**Dataset content:**
╭──

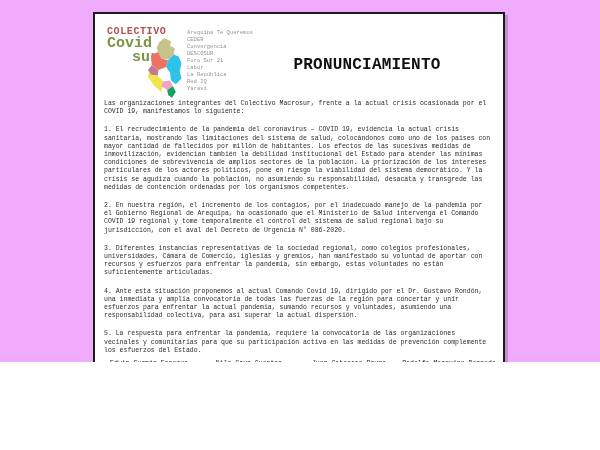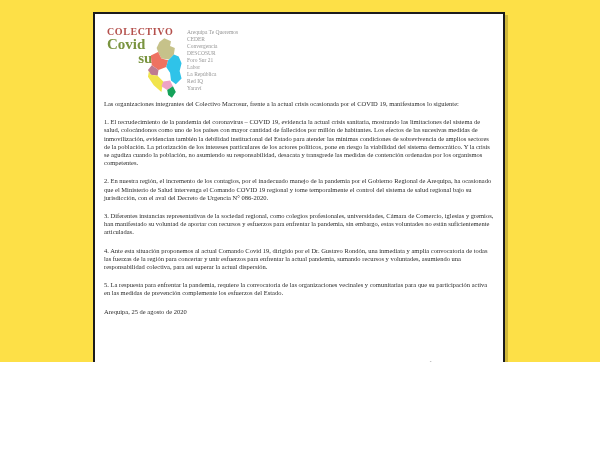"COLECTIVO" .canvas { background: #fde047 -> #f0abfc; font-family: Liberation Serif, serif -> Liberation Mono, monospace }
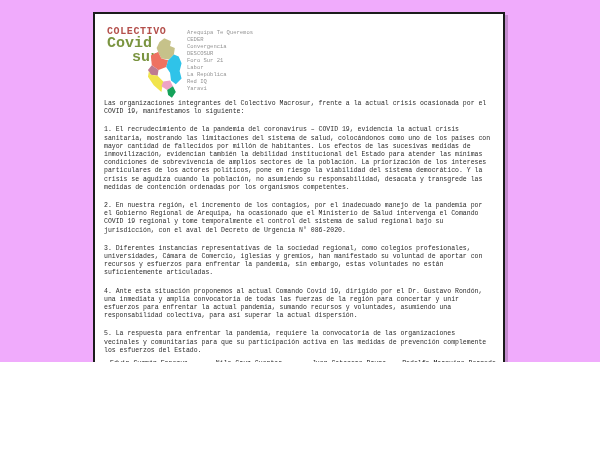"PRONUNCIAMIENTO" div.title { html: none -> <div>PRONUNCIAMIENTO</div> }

╰──
╭──

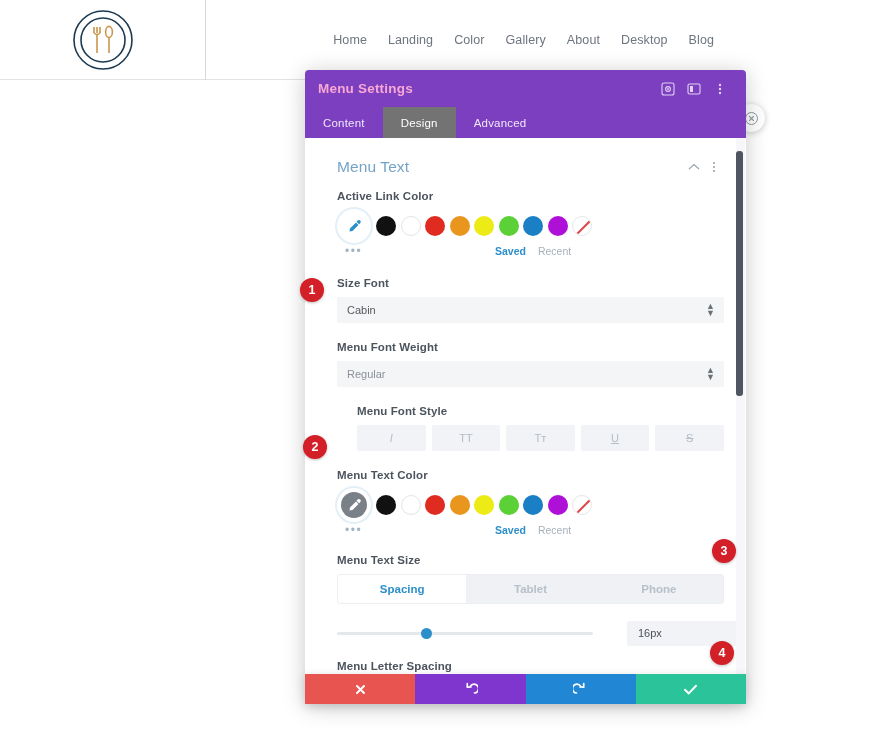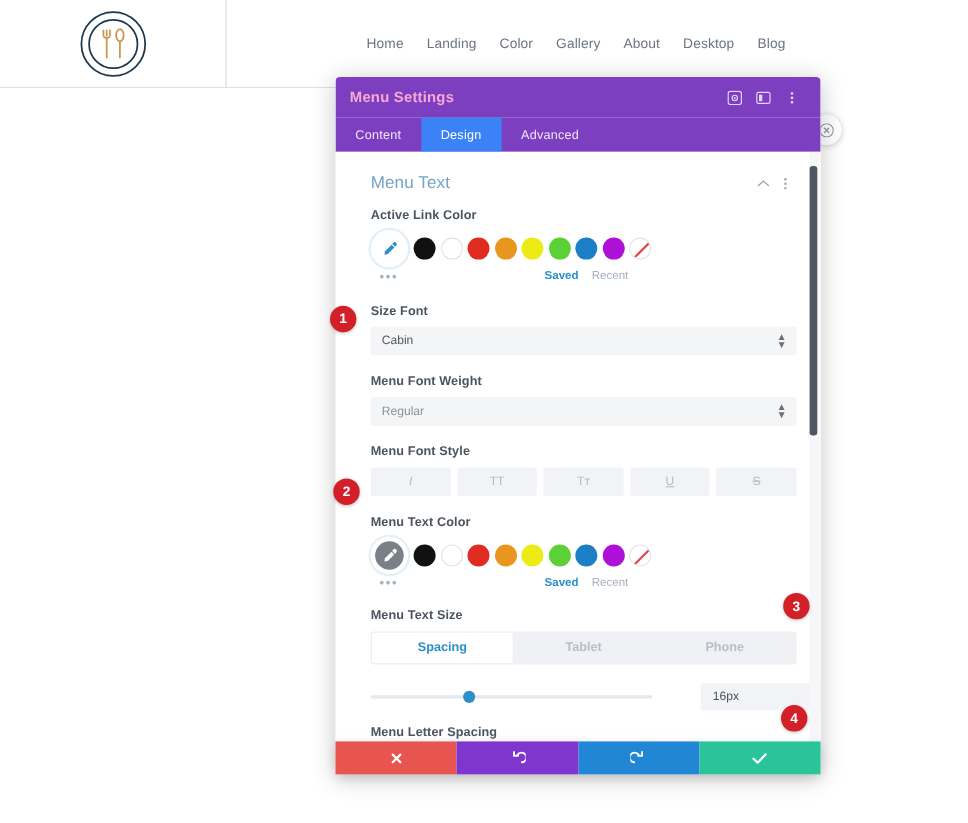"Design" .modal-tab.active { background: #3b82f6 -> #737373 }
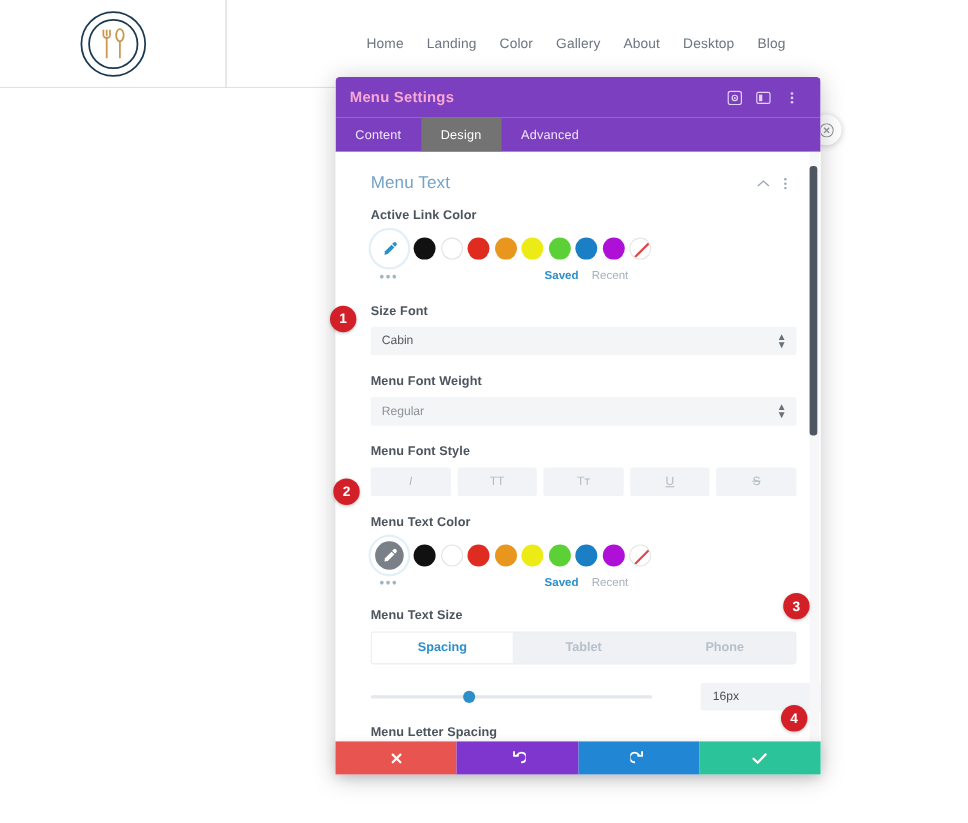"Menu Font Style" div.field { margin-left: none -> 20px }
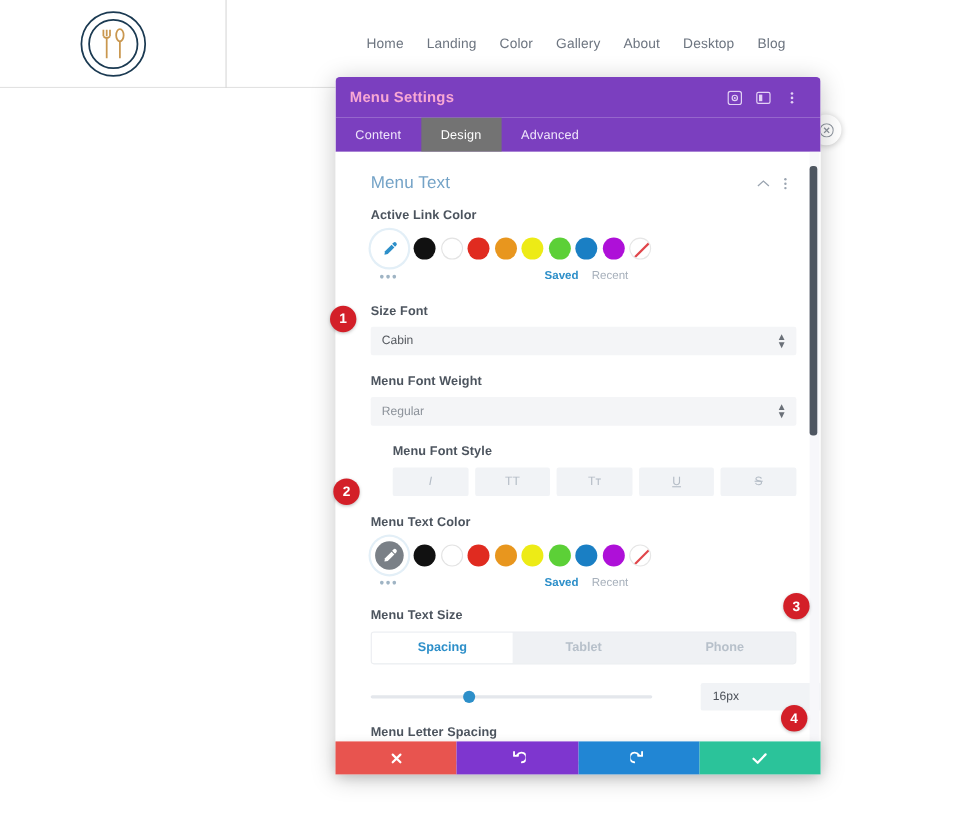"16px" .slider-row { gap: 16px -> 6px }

╰──

**Assigned task:** Treat the line with "background: #fde047 ->" as the start and the line with "html: none ->" as the end, and return exactly that span of the data above, both ends included, without pictures.

**Result:**
"COLECTIVO" .canvas { background: #fde047 -> #f0abfc; font-family: Liberation Serif, serif -> Liberation Mono, monospace }
"PRONUNCIAMIENTO" div.title { html: none -> <div>PRONUNCIAMIENTO</div> }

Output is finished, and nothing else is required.